Every line in the following data that has "dataset" counts toward the total; state that total alone.

_DATA SHOWN:_
━━━━━━━━
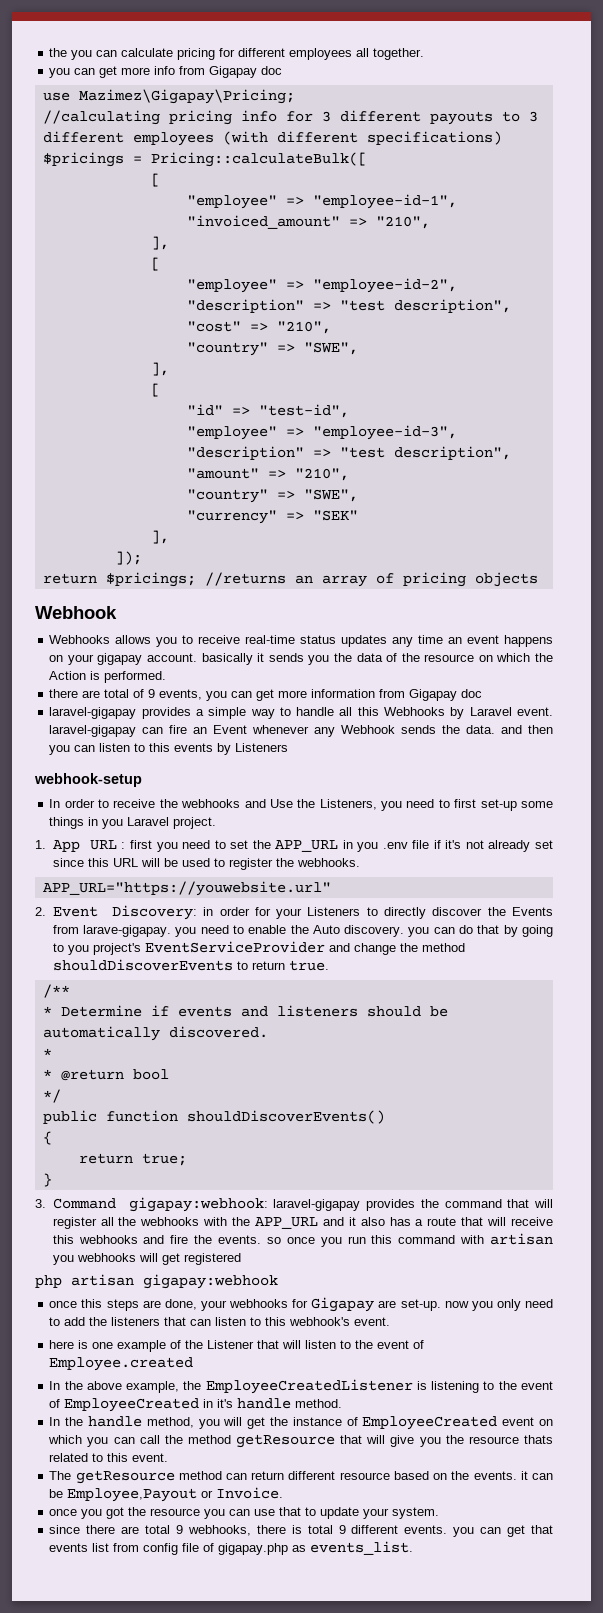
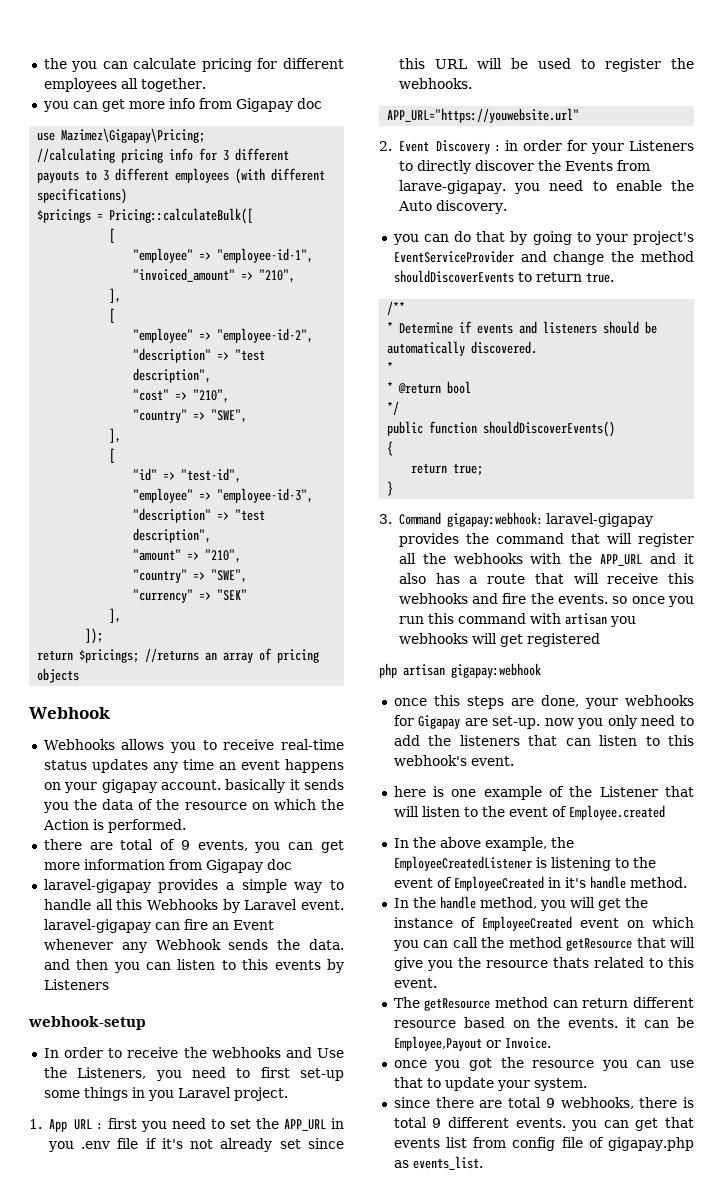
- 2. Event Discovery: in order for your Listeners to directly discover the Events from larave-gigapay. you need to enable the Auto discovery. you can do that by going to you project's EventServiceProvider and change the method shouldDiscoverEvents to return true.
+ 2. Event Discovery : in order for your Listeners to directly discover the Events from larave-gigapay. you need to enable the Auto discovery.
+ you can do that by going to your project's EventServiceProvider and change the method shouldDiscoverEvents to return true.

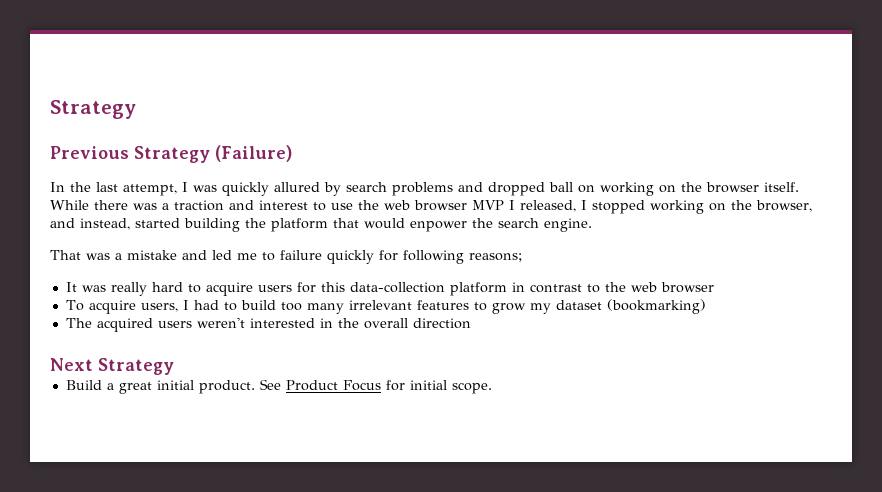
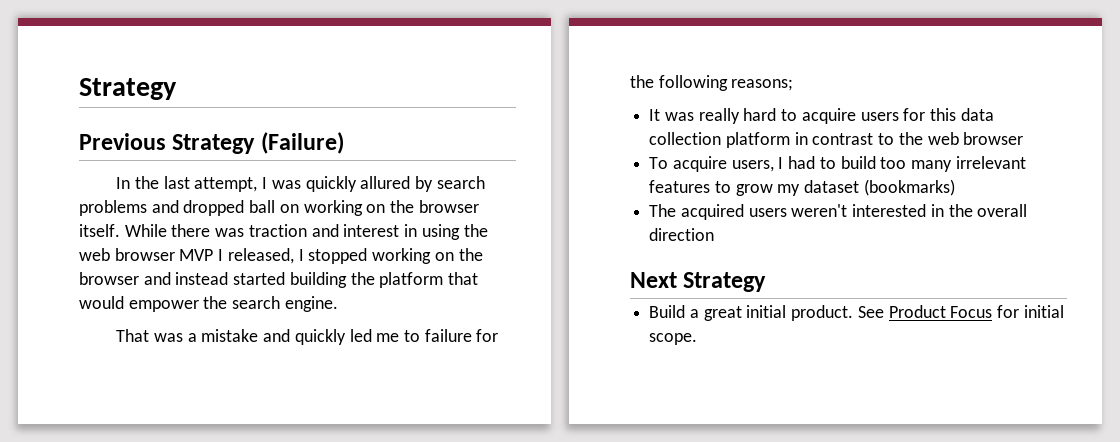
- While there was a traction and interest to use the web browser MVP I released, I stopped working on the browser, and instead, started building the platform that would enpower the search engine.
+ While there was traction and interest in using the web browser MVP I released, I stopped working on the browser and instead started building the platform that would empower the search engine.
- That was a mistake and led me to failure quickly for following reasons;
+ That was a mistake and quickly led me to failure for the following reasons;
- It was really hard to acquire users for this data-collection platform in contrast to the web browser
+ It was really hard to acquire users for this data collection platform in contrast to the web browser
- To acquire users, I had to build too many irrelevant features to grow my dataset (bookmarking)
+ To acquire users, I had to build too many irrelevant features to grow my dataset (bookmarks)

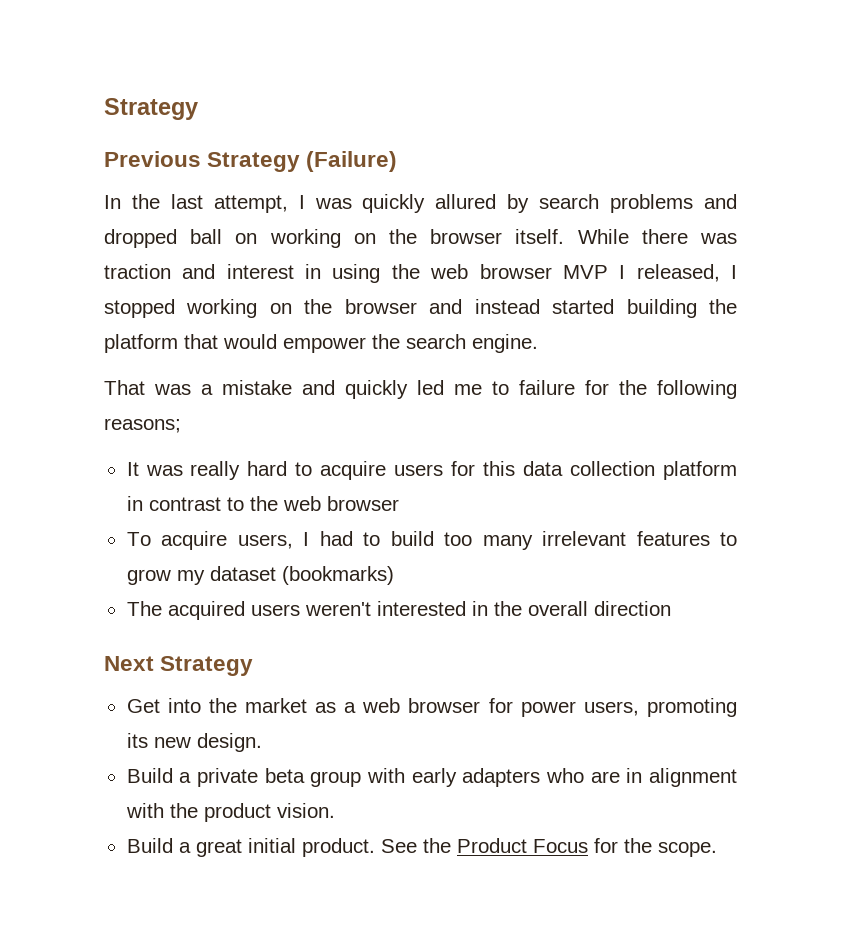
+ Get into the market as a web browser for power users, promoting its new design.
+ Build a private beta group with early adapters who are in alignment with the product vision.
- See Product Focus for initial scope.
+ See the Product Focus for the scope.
━━━━━━━━
_RESULT OF THE EXERCISE:_
2